Sempre caught my attention several days before it opened in late May. Its prominent position on trendy Bolshaya Dmitrovka, in the space previously occupied by the Podium fashion store, makes it difficult to miss. It might also have been something to do with the vast swathe of foliage hanging from the ceiling – there aren’t many restaurants in town that look like a botanical garden from the outside.
And as you will find out if you go, Sempre is no ordinary restaurant. It is the first establishment of its kind launched by Belgian entrepreneur Gust Sempre. His company Sempre Life specializes in international interior design projects that make use of a vast range of household goods manufactured by the company. The focus is on loose, uneven forms and traditional natural materials: glass, metal, wood, stone. Think of it as a kind of up-and-coming, pagan Ikea.
In order to familiarize people with its atmosphere and philosophy, Sempre has now decided to open a restaurant in Moscow, which, as one of the staff explained, is a test run before the company opens new locations in other cities around the world. This, you see, is because the cutthroat world of Moscow’s dining scene is seen as the perfect acid test for a restaurant. Still with me?
Before we go any further, lets’ get something out of the way: Sempre is that dreaded of beasts, the “concept restaurant.” But before your prejudices take over, allow me to reassure you: I also came loaded with apprehensions, most of which were happily discarded at the door.

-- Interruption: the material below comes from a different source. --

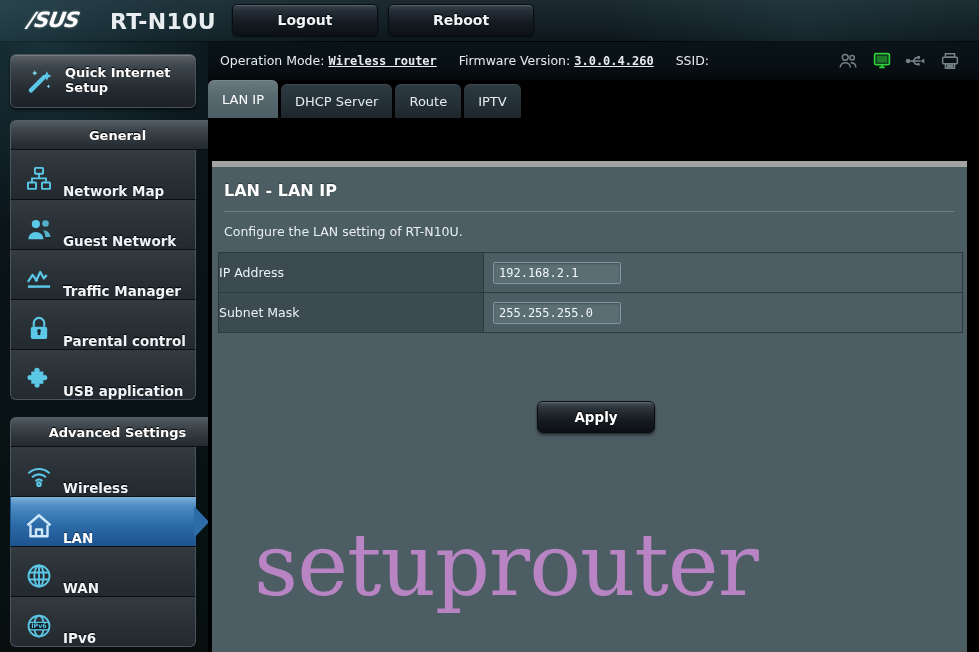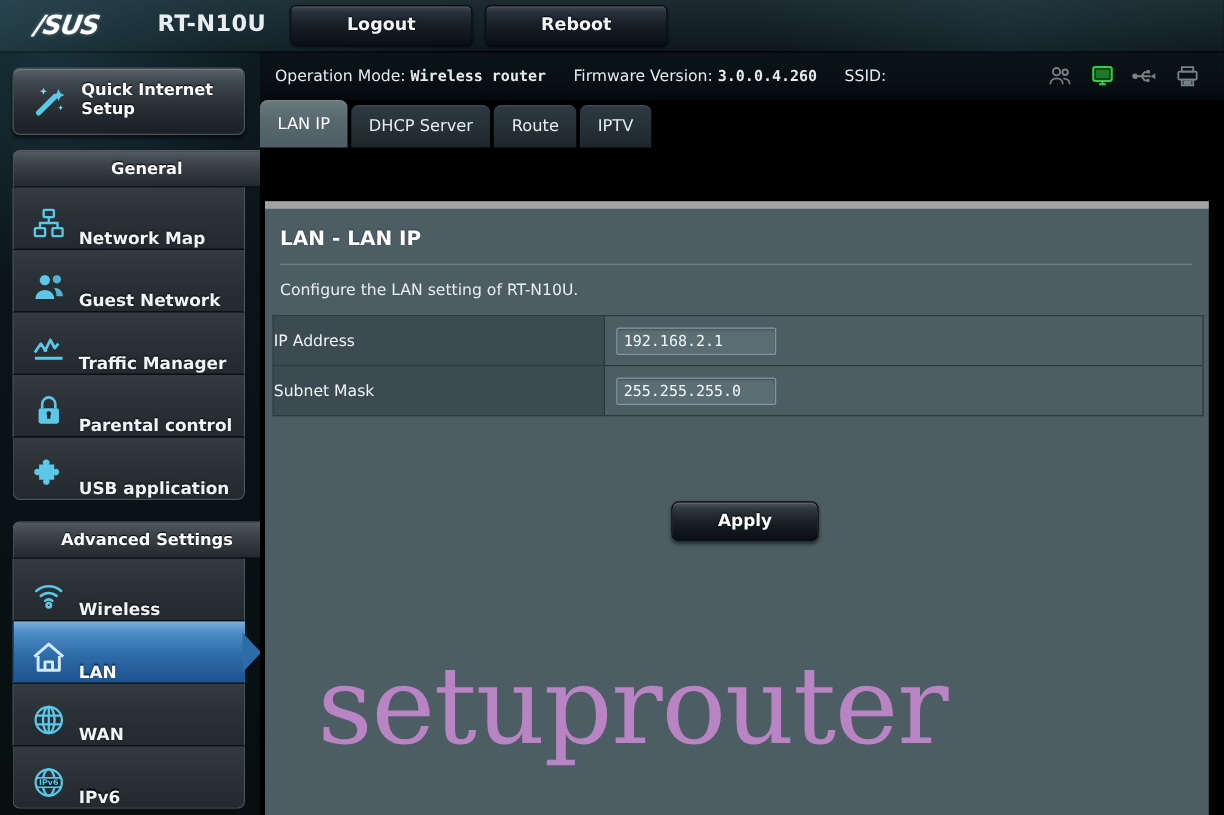"RT-N10U" #model-name { font-size: 18px -> 22px; left: 126px -> 110px }
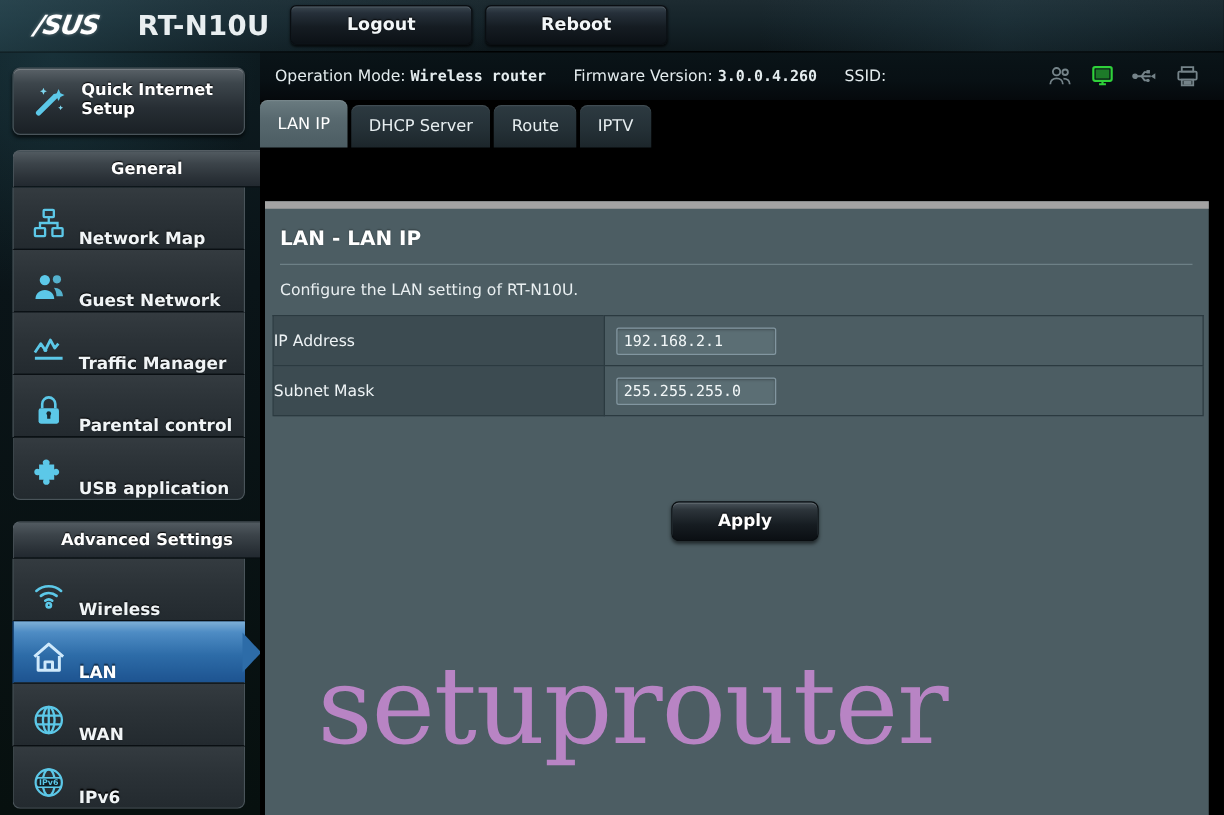"Wireless router" #status-text .val { text-decoration: none -> underline }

Sempre is all about sharing, letting go of your inhibitions and the conditioning that dictates how we normally behave in restaurants. The lighting is low and most of the seating is around long tables made from polished stone or wood. This, along with Sempre’s policy of not accepting bookings for groups of fewer than five, creates an informal, friendly atmosphere in which table-sharing – and conversations with strangers – come naturally.
Every detail here reflects a devotion to integrating natural elements into a modern setting, from the moss and fantasy washbasins in the toilets (figure out how they work for yourself) to the bottle racks and the 100 plants that hang between wicker baskets over the tables. Imagine a cross between a traditional folk restaurant, a greenhouse, and a slick cocktail bar and you’re getting there.

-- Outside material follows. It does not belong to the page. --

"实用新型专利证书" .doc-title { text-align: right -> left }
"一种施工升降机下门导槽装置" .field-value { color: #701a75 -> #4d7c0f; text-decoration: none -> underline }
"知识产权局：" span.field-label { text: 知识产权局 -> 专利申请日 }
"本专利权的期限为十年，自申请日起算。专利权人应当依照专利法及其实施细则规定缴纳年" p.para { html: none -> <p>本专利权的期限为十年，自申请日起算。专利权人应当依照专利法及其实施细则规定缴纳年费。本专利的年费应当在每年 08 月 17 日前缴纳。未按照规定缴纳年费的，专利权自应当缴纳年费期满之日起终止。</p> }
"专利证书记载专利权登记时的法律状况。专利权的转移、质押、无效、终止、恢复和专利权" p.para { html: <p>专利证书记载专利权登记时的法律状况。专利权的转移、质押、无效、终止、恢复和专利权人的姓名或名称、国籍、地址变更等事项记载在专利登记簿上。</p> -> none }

The interior and atmosphere are so involving that the food almost comes as an afterthought, but the people responsible for the kitchen have clearly put in as much care as the designers. Sempre’s approach to food is what Jamie Oliver would call “naked”: classic dishes made with fresh ingredients, prepared with a minimum of fuss. The PR people have given it the slightly unfortunate moniker of “con-fusion,” but we’ll forgive them this misstep.
In keeping with the back-to-basics
aesthetic, there are no forks provided at Sempre, just a spoon and a
sharp knife made of beaten steel (the latter looks more like a murder
weapon than a kitchen utensil). This means getting a little neanderthal
with your dinner, which is appropriately served on either stone platters
or wooden trenchers.
Still, when the food is this good, nobody’s complaining. A tangy, textured beef tartare with lime and oyster sauce dressing (570 rubles/$9.60) laid the groundwork, but the “ayayay grilled chicken” with mint sauce (685 rubles) stole the show. In no time at all I was channeling my inner caveman, fingers sticky with chili teriyaki sauce, chicken juice running over my hands as I hacked away with the knife. The grilled vegetables (495 rubles) were simply presented, juicy and perfectly done.
Sempre also gets plus marks for its simple menu, with only four or five appetizers and mains to choose from, plus sandwiches and pizzas. Service is down-to-earth, open and friendly: It’s quite clear that this is an enjoyable place to work and the laid-back atmosphere rubs off on the staff, who are dressed in gender-neutral linen smocks.
The cynic in you (and me) will say this all adds up to the use of a restaurant as a PR tool. And it’s easy to make fun of Sempre’s affected concept, but when the results are as enjoyable as this, why bother? Sempre offers a refreshing antidote to the twin evils that plague Moscow restaurants: the cold snootiness of the glamor crowd and the too-cool-for-school pose of the “hipster” set. It’s cosy, it’s informal, it’s a little messy, but most of all, it’s fun.